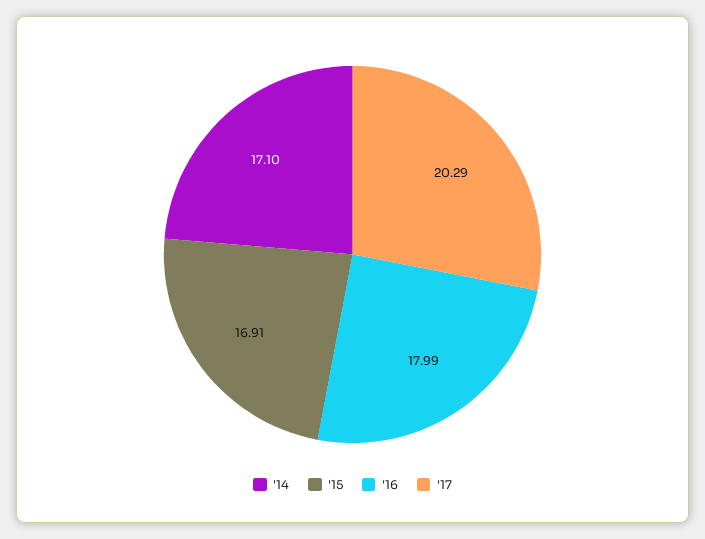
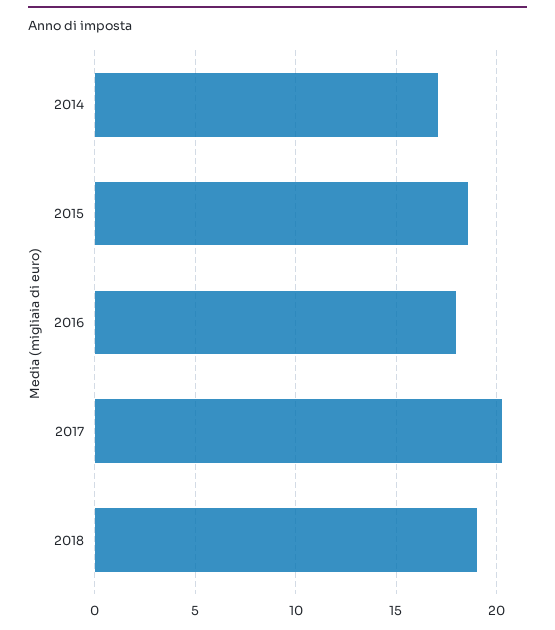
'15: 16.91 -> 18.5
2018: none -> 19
================================
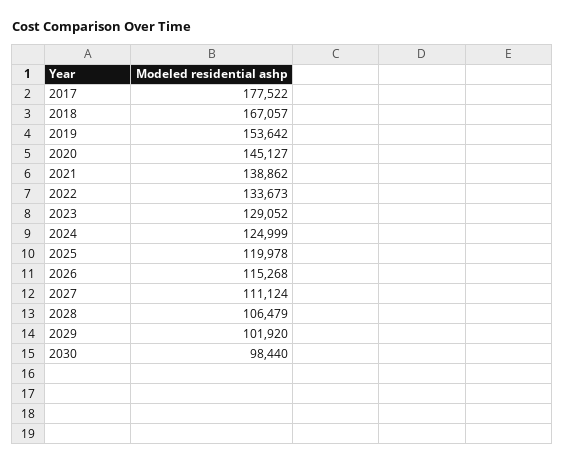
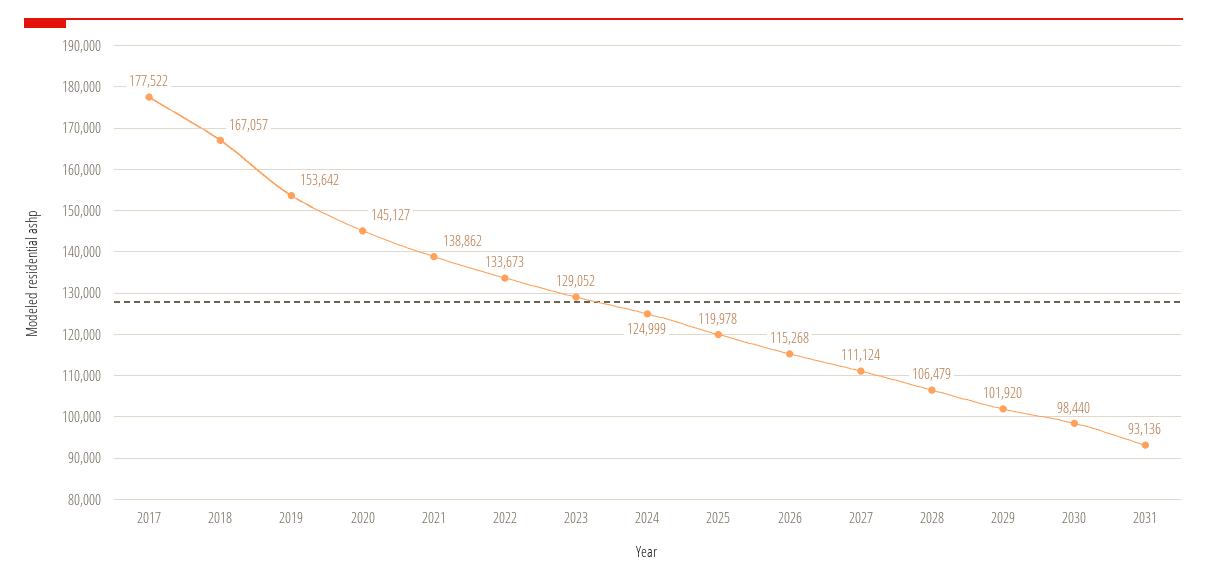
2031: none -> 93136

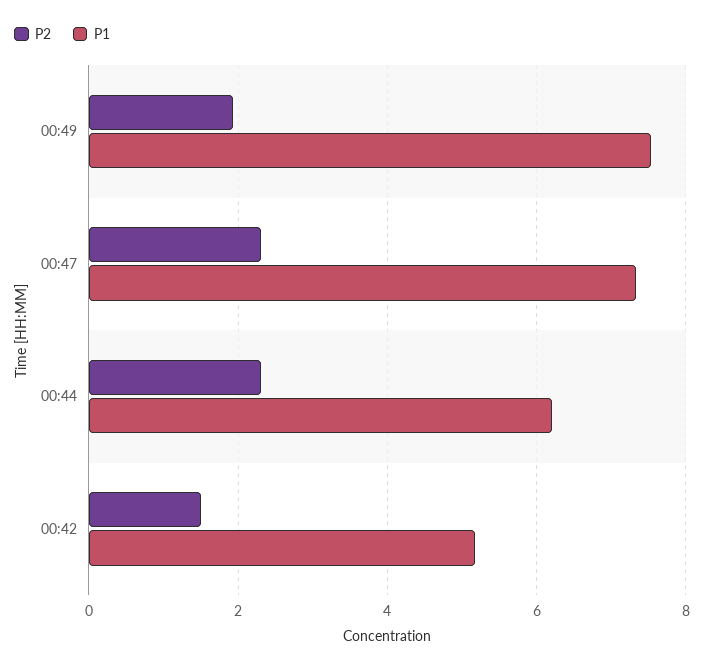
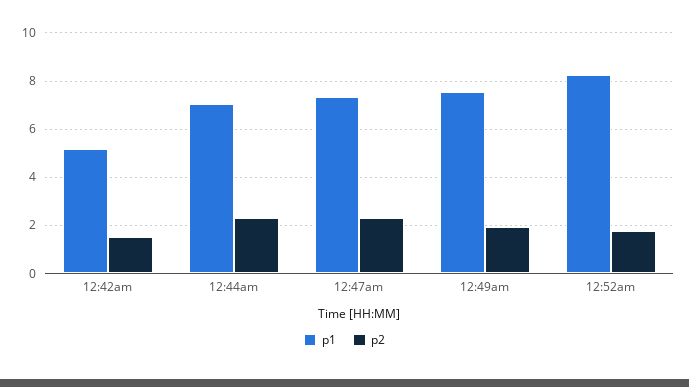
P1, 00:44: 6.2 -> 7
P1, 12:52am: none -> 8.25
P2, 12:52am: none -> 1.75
================================
Lines containing the word "none" are to be located in the entries and copied.

*OUTPUT FOR THIS TASK*
2018: none -> 19
2031: none -> 93136
P1, 12:52am: none -> 8.25
P2, 12:52am: none -> 1.75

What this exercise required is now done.